• WORK REQUEST: Since the copy must match the original, write out each record word for word, skipping only the pictures.

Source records
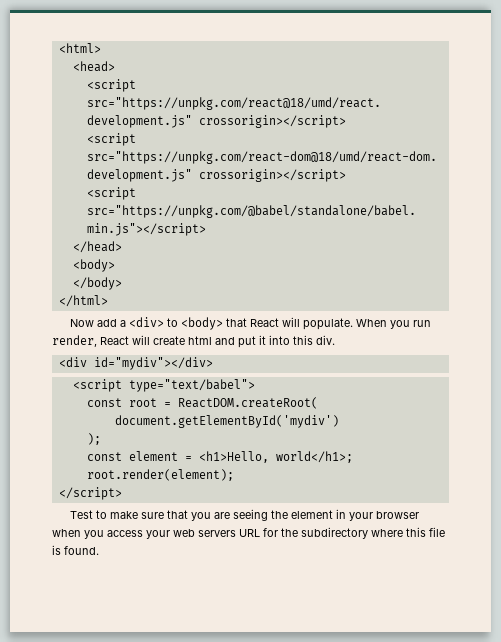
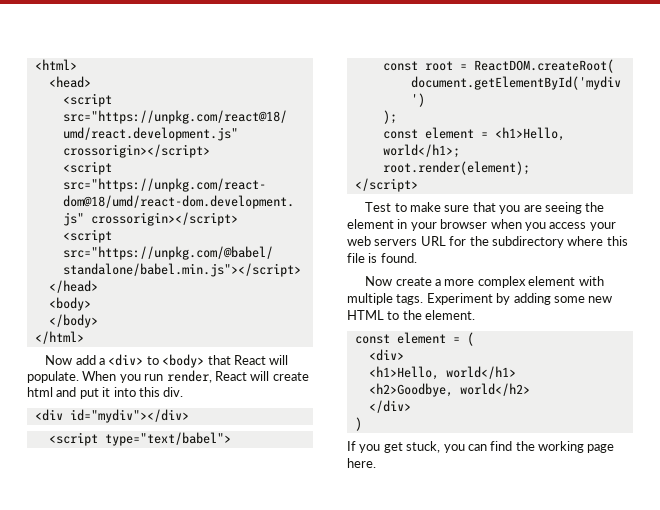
(99, 550) none -> [365,276,604,288] [347,293,613,305] [347,310,476,320] [354,332,474,346] [368,349,404,361] [368,366,516,380] [368,383,530,397] [368,400,411,413] [354,417,362,431] [347,441,615,453] [347,458,376,468] // Now create a more complex element with multiple tags. Experiment by adding some new HTML to the element. // const element = ( // <div> // <h1>Hello, world</h1> // <h2>Goodbye, world</h2> // </div> // ) // If you get stuck, you can find the working page here.

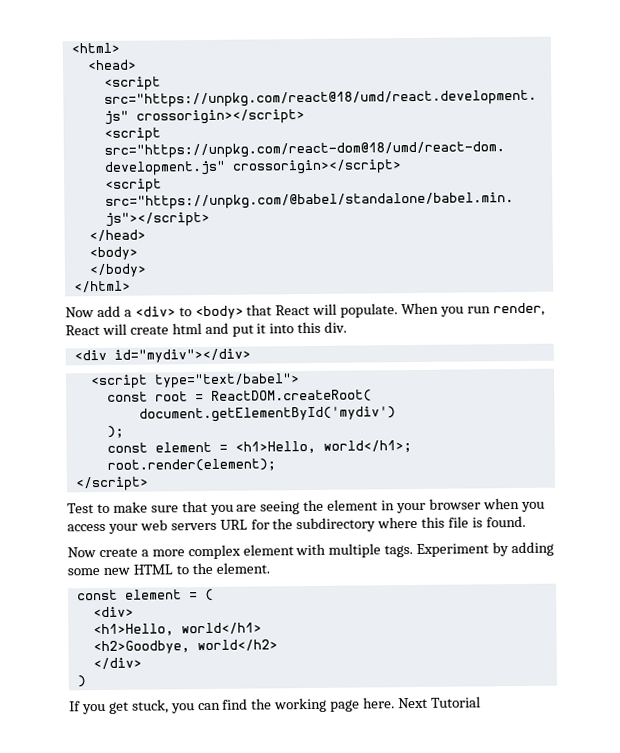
(376, 463) none -> [398,696,481,709] Next Tutorial

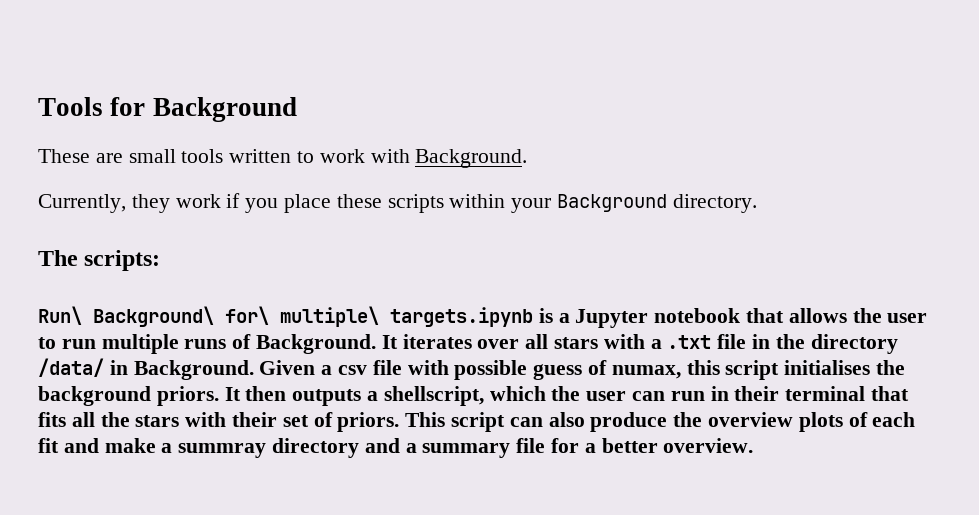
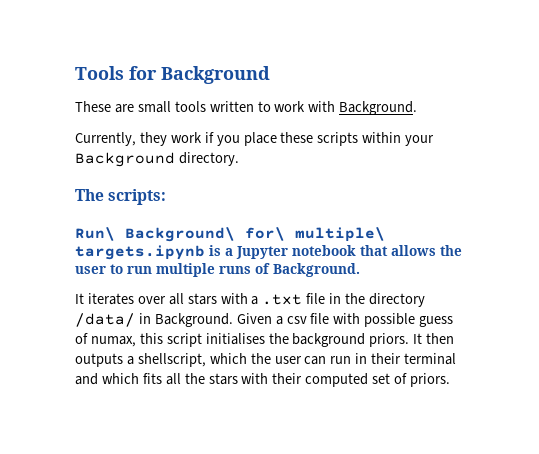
(377, 344) none -> (360, 270) //
[871,386,910,401] that -> [75,373,139,385] and which
(278, 419) none -> [305,373,369,387] computed
[405,412,916,432] [38,438,754,458] This script can also produce the overview plots of each fit and make a summray directory and a summary file for a better overview. -> (451, 380) none

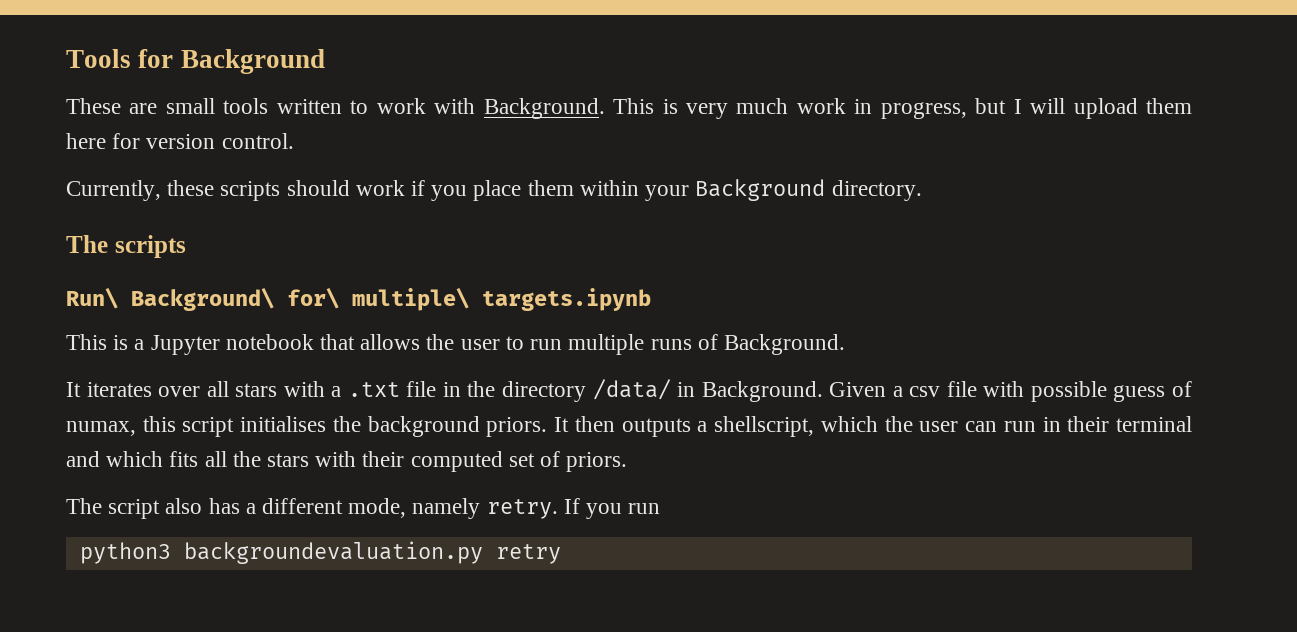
[75,132,167,146] // Currently, they -> [613,98,1193,119] [66,133,294,149] [66,180,350,201] This is very much work in progress, but I will upload them here for version control. // Currently, these scripts should
[280,132,359,146] these scripts -> [527,180,574,196] them
[108,189,167,205] scripts: -> [114,235,186,258] scripts
(205, 252) none -> [66,334,107,350] // This
(451, 380) none -> [66,498,661,519] [79,541,561,564] // The script also has a different mode, namely retry. If you run // python3 backgroundevaluation.py retry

• SOLUTION FOR THIS TASK:
(99, 550) none -> [365,276,604,288] [347,293,613,305] [347,310,476,320] [354,332,474,346] [368,349,404,361] [368,366,516,380] [368,383,530,397] [368,400,411,413] [354,417,362,431] [347,441,615,453] [347,458,376,468] // Now create a more complex element with multiple tags. Experiment by adding some new HTML to the element. // const element = ( // <div> // <h1>Hello, world</h1> // <h2>Goodbye, world</h2> // </div> // ) // If you get stuck, you can find the working page here.

(376, 463) none -> [398,696,481,709] Next Tutorial

(377, 344) none -> (360, 270) //
[871,386,910,401] that -> [75,373,139,385] and which
(278, 419) none -> [305,373,369,387] computed
[405,412,916,432] [38,438,754,458] This script can also produce the overview plots of each fit and make a summray directory and a summary file for a better overview. -> (451, 380) none

[75,132,167,146] // Currently, they -> [613,98,1193,119] [66,133,294,149] [66,180,350,201] This is very much work in progress, but I will upload them here for version control. // Currently, these scripts should
[280,132,359,146] these scripts -> [527,180,574,196] them
[108,189,167,205] scripts: -> [114,235,186,258] scripts
(205, 252) none -> [66,334,107,350] // This
(451, 380) none -> [66,498,661,519] [79,541,561,564] // The script also has a different mode, namely retry. If you run // python3 backgroundevaluation.py retry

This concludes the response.